DATASET section start

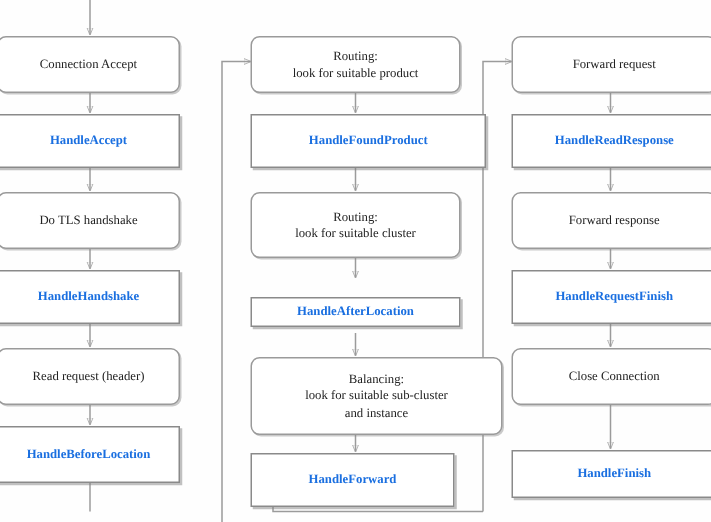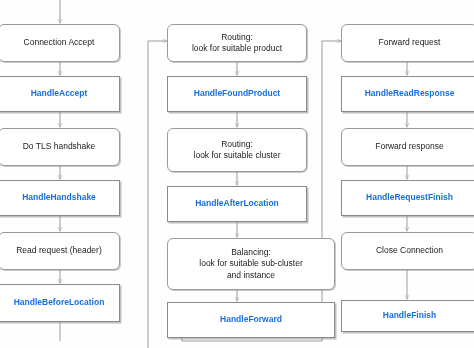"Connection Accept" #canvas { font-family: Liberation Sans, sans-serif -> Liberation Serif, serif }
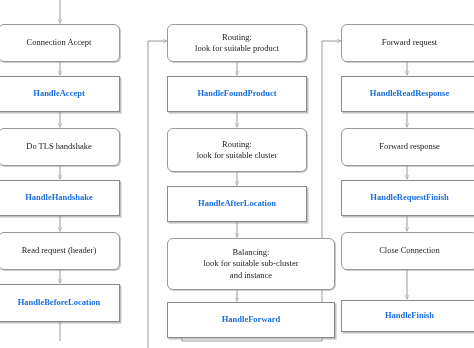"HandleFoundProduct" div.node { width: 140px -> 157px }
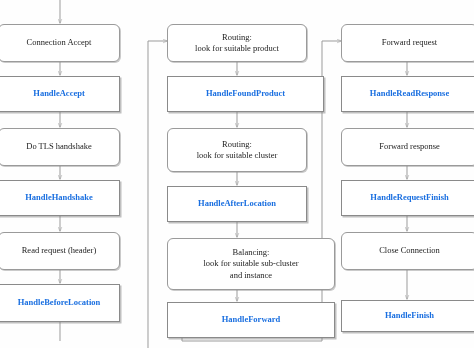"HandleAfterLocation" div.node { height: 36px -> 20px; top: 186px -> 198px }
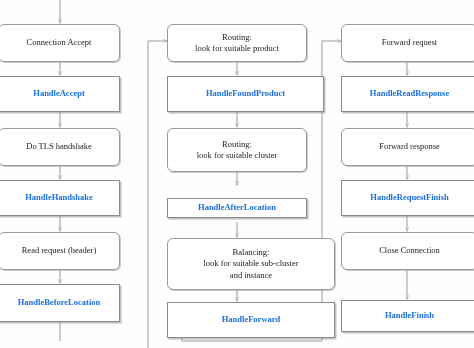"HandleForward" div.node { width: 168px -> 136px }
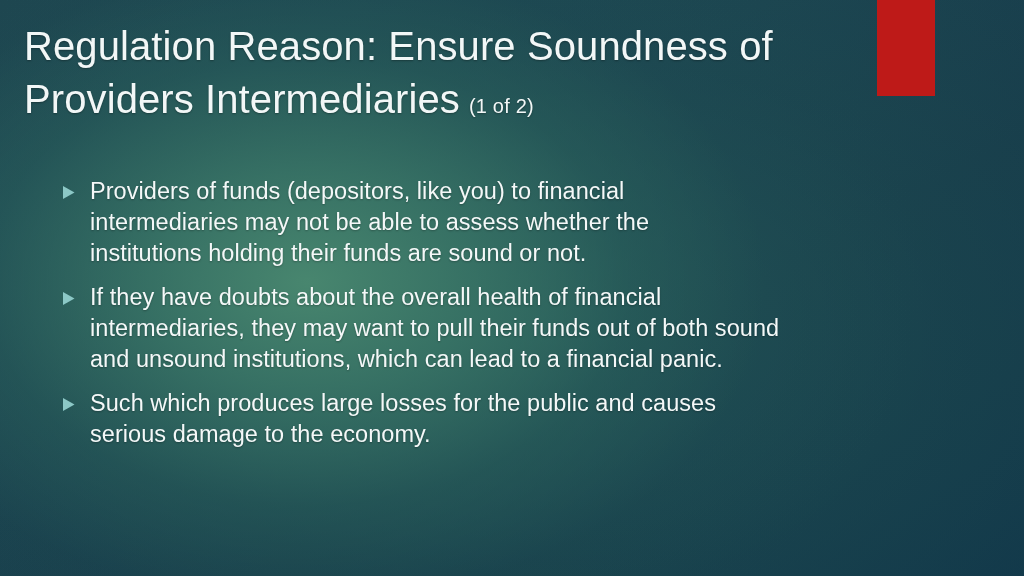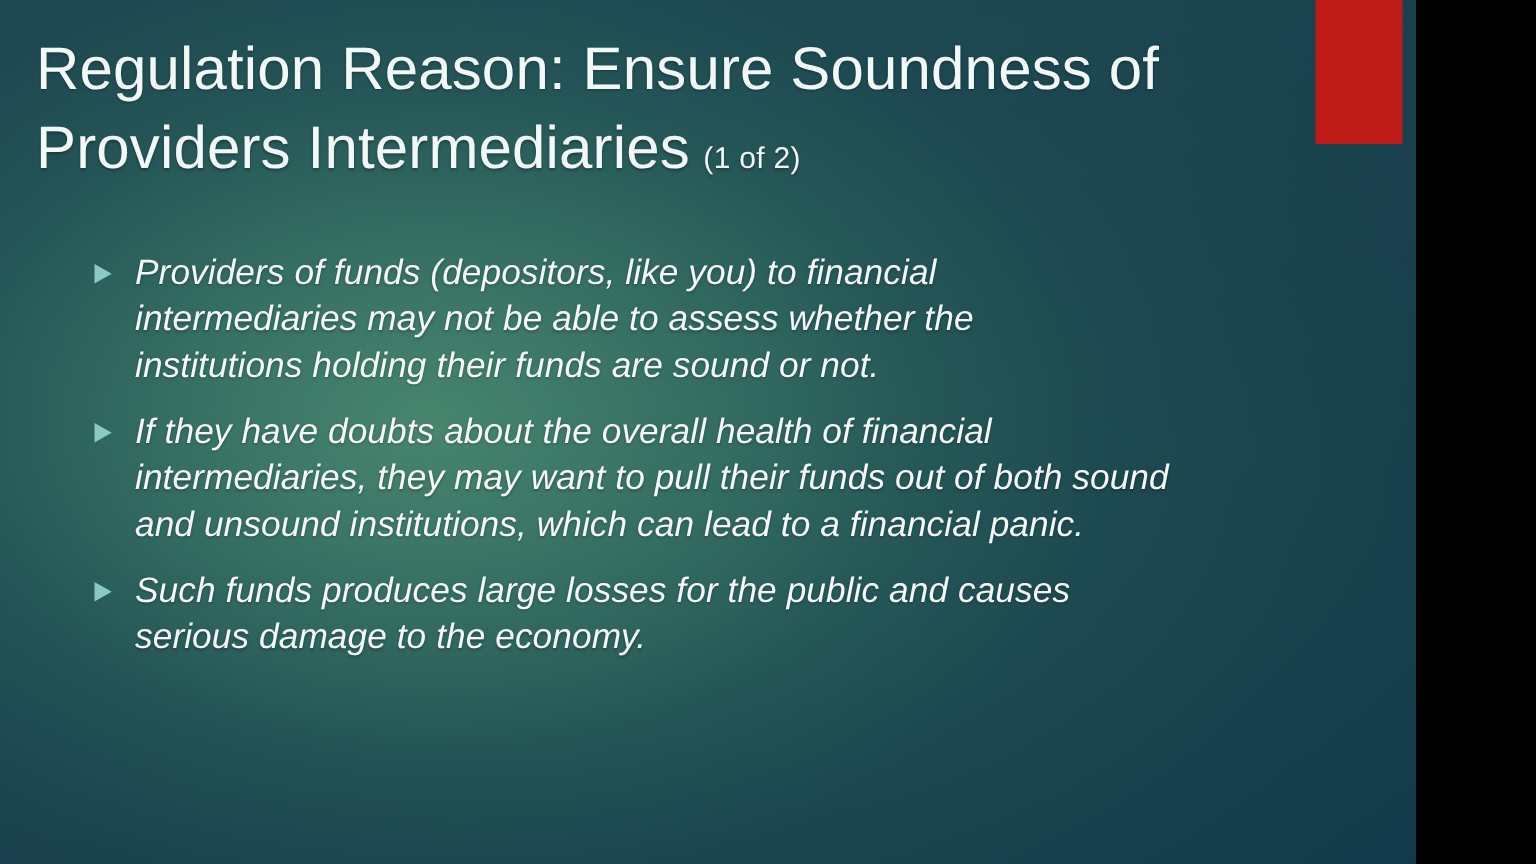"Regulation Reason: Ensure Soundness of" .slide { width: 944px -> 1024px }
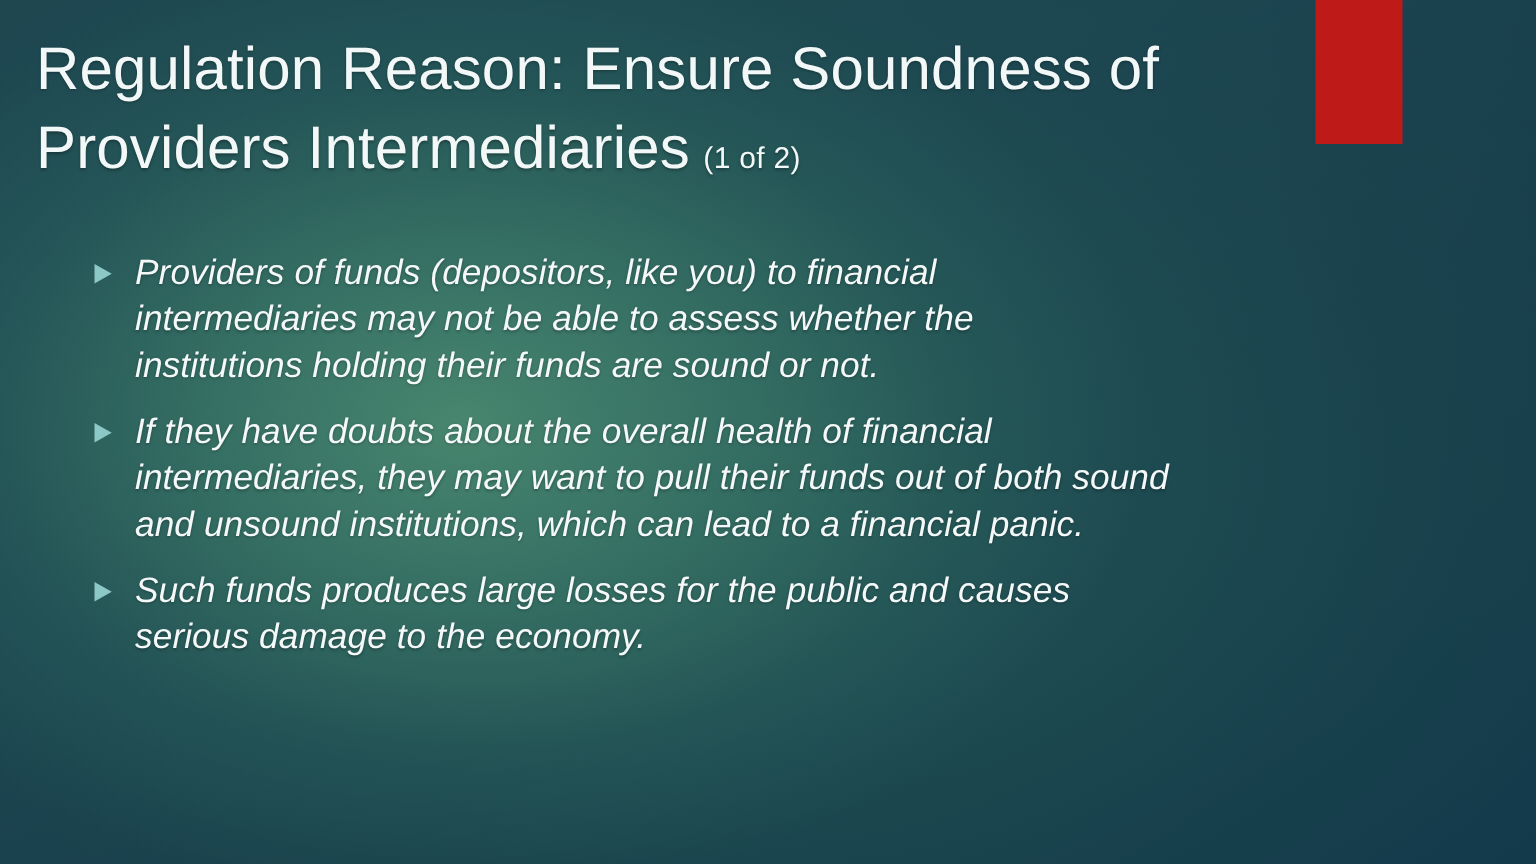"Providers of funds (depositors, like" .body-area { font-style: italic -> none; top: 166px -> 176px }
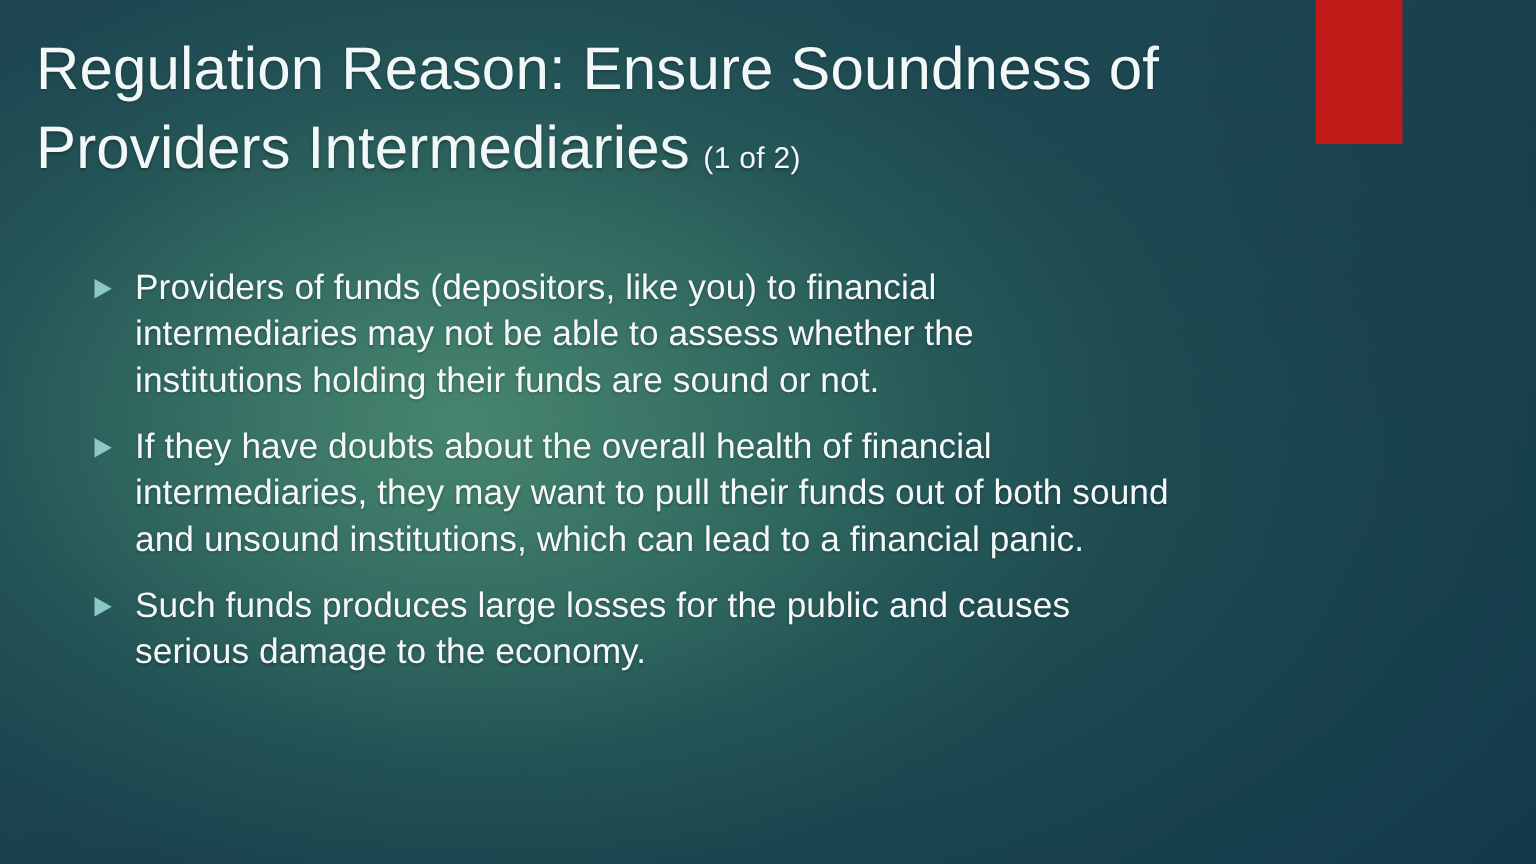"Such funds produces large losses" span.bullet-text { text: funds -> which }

DATASET section end

◆ TASK OBJECTIVE:
Starting where a line contains "height: 36px ->" and finishing at the last line above, set down every line exactly as it reads, with no pictures.

◆ SOLUTION FOR THIS EXERCISE:
"HandleAfterLocation" div.node { height: 36px -> 20px; top: 186px -> 198px }
"HandleForward" div.node { width: 168px -> 136px }
"Regulation Reason: Ensure Soundness of" .slide { width: 944px -> 1024px }
"Providers of funds (depositors, like" .body-area { font-style: italic -> none; top: 166px -> 176px }
"Such funds produces large losses" span.bullet-text { text: funds -> which }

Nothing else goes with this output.